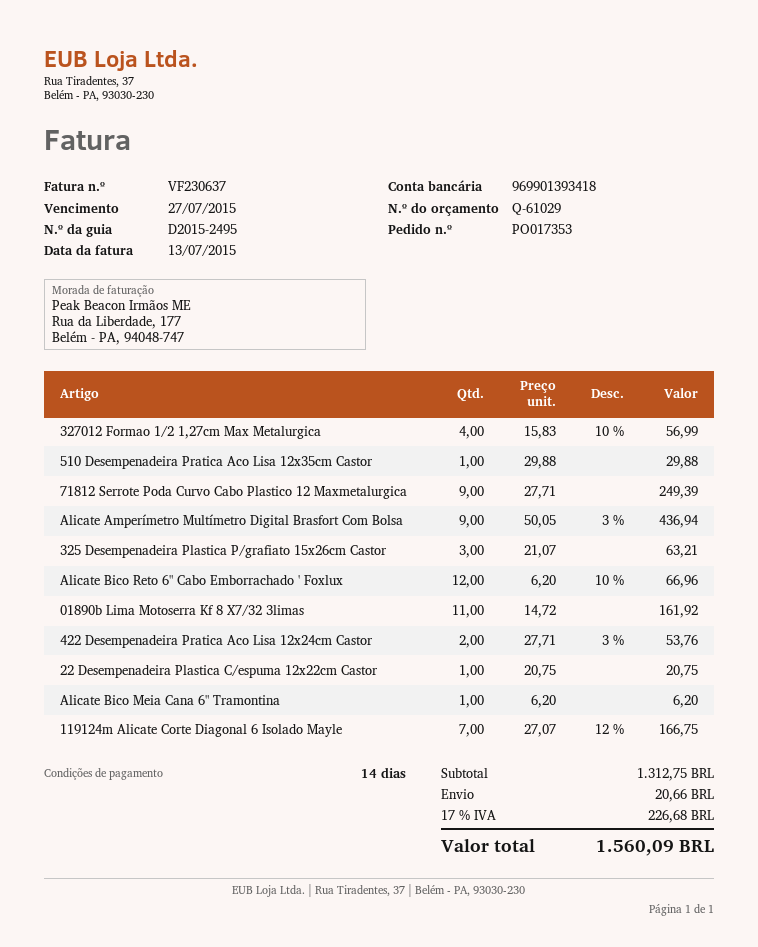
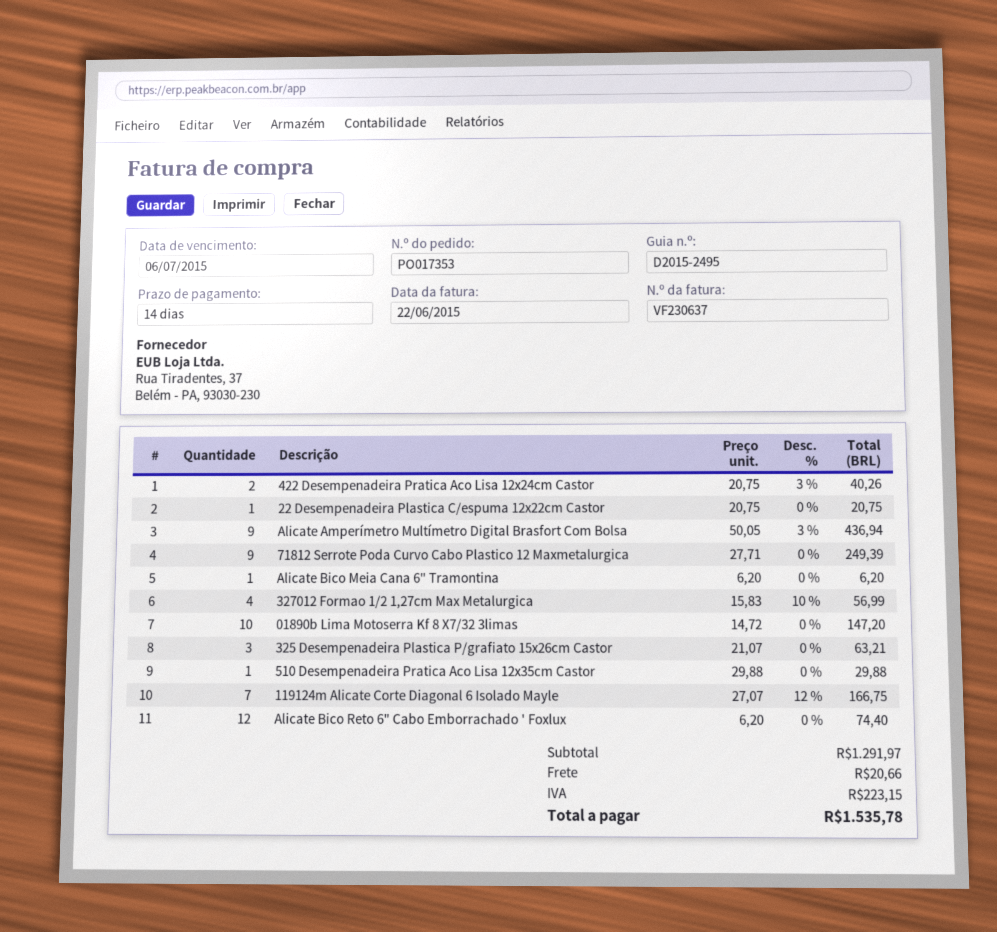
invoice date: 2015-07-13 -> 2015-06-22
due date: 2015-07-27 -> 2015-07-06
Alicate Bico Reto 6" Cabo Emborrachado ' Foxlux: 12 x 6.20 - 10% = 66.96 -> 12 x 6.20 = 74.40
01890b Lima Motoserra Kf 8 X7/32 3limas: 11 x 14.72 = 161.92 -> 10 x 14.72 = 147.20
422 Desempenadeira Pratica Aco Lisa 12x24cm Castor: 2 x 27.71 - 3% = 53.76 -> 2 x 20.75 - 3% = 40.26
subtotal: 1312.75 -> 1291.97
tax: 226.68 -> 223.15
total: 1560.09 -> 1535.78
▬▬▬▬▬▬
**WORK REQUEST**
None of the pictures should be copied, but every record above must be returned exactly.

**ANSWER SPACE**
invoice date: 2015-07-13 -> 2015-06-22
due date: 2015-07-27 -> 2015-07-06
Alicate Bico Reto 6" Cabo Emborrachado ' Foxlux: 12 x 6.20 - 10% = 66.96 -> 12 x 6.20 = 74.40
01890b Lima Motoserra Kf 8 X7/32 3limas: 11 x 14.72 = 161.92 -> 10 x 14.72 = 147.20
422 Desempenadeira Pratica Aco Lisa 12x24cm Castor: 2 x 27.71 - 3% = 53.76 -> 2 x 20.75 - 3% = 40.26
subtotal: 1312.75 -> 1291.97
tax: 226.68 -> 223.15
total: 1560.09 -> 1535.78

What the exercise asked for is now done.